** Provided data **
══════════

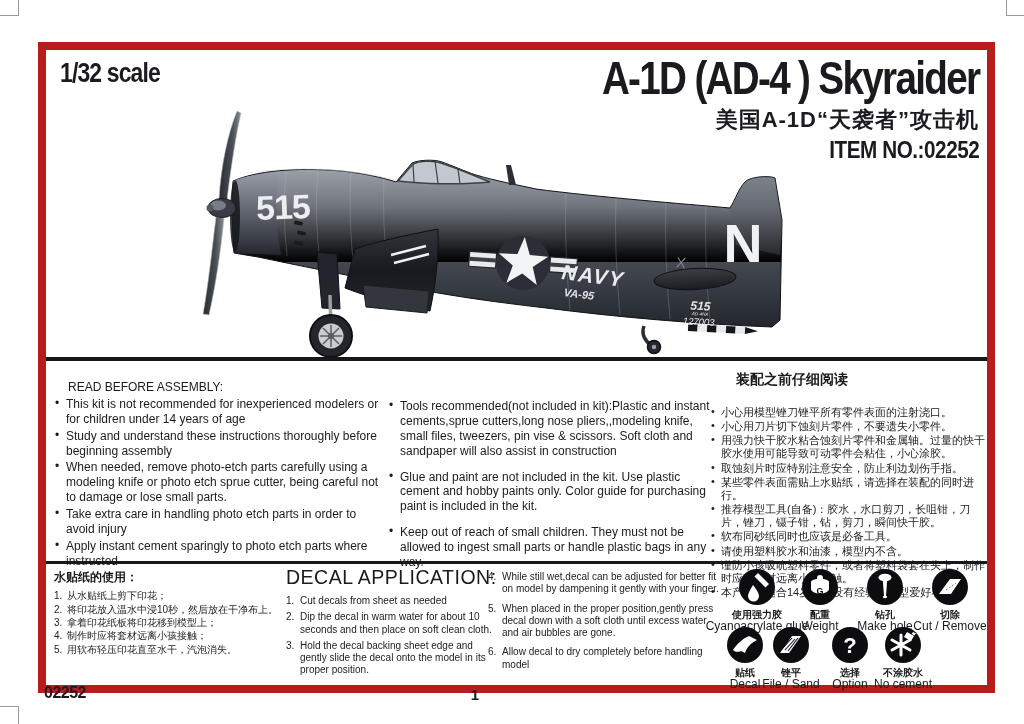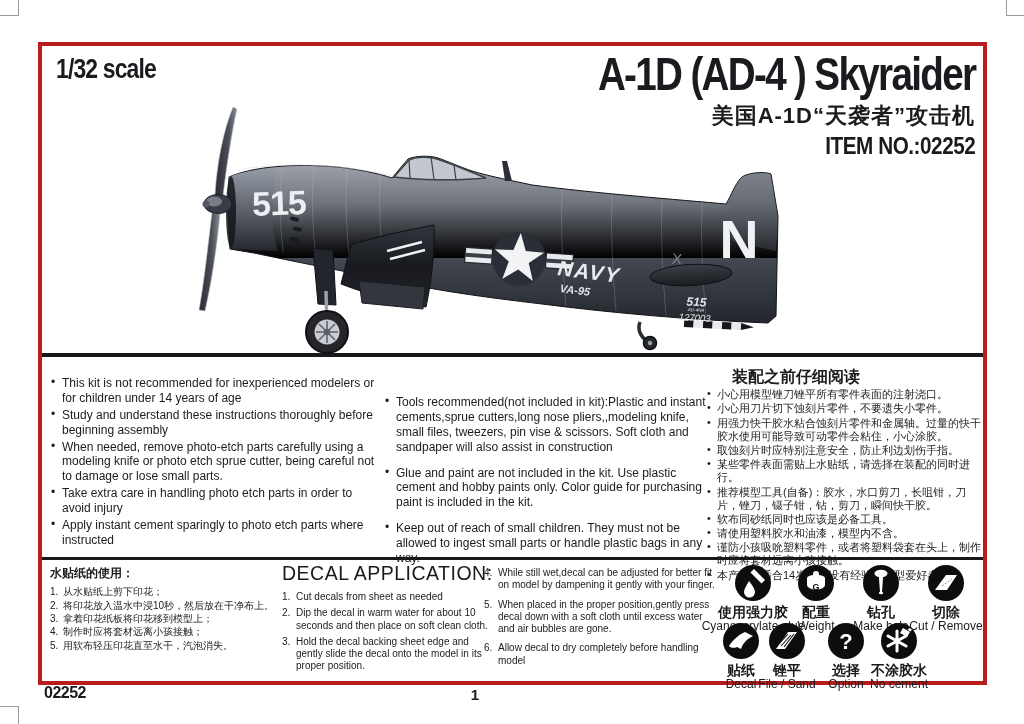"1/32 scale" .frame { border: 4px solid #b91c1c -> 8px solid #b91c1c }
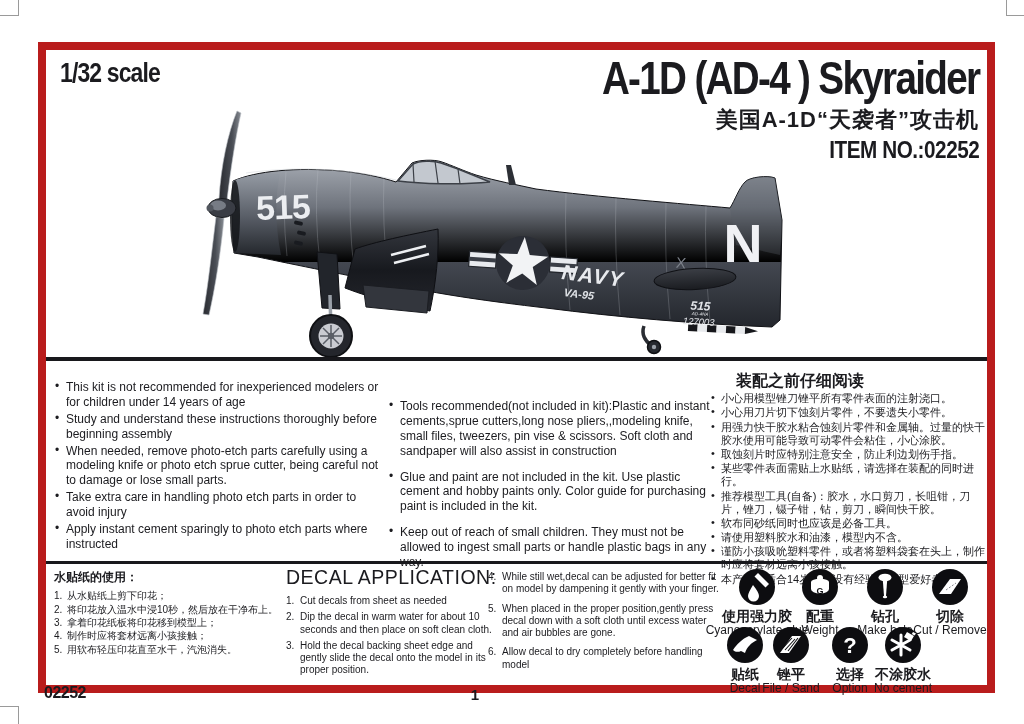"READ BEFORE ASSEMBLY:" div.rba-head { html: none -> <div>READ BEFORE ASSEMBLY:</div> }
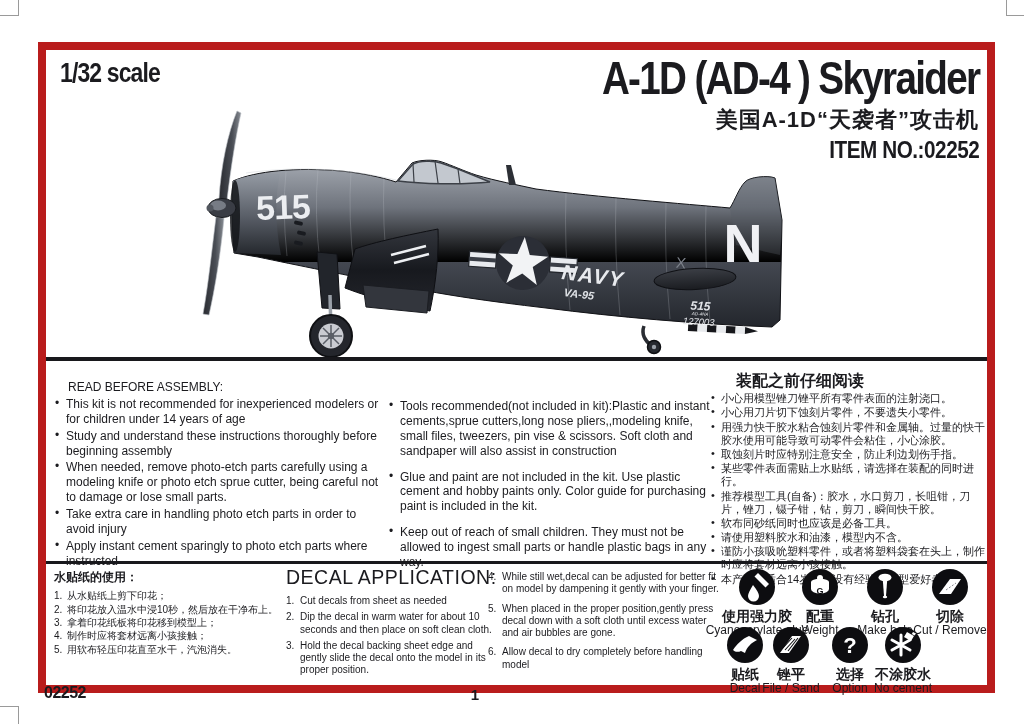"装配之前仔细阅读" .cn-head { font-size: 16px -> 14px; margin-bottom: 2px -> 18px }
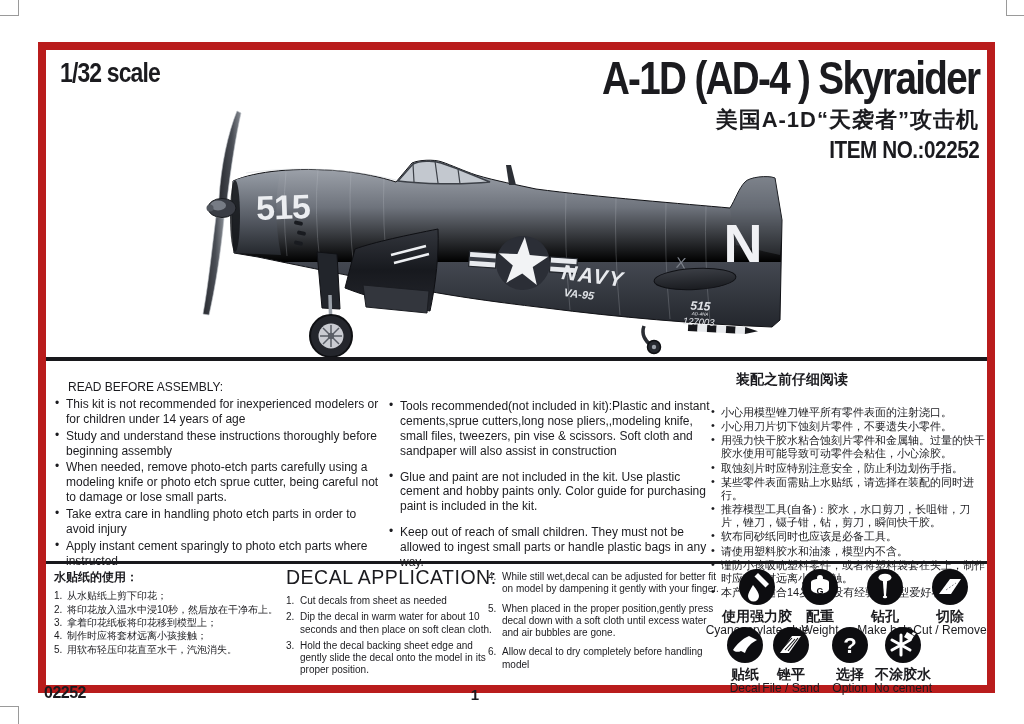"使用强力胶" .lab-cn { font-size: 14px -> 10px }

══════════

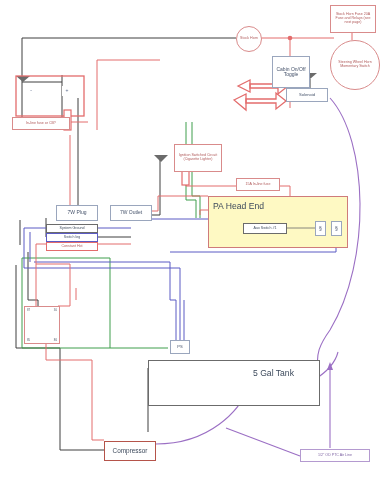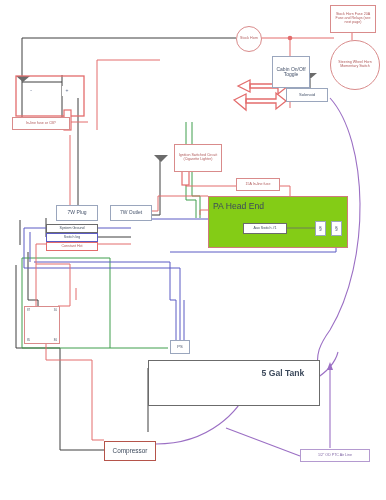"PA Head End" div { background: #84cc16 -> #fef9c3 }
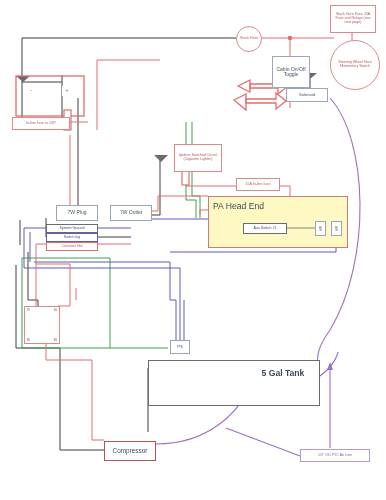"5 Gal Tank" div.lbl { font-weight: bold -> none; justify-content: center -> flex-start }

══════════

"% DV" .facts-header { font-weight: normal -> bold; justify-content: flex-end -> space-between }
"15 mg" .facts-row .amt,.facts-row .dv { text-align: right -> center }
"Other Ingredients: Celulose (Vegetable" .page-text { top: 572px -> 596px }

══════════

** Description of the task **
The reply should hold the entries above from the line with "border: 4px solid" to the line with "font-size: 14px ->", duplicated exactly, pictures excluded.

** Exercise result **
"1/32 scale" .frame { border: 4px solid #b91c1c -> 8px solid #b91c1c }
"READ BEFORE ASSEMBLY:" div.rba-head { html: none -> <div>READ BEFORE ASSEMBLY:</div> }
"装配之前仔细阅读" .cn-head { font-size: 16px -> 14px; margin-bottom: 2px -> 18px }
"使用强力胶" .lab-cn { font-size: 14px -> 10px }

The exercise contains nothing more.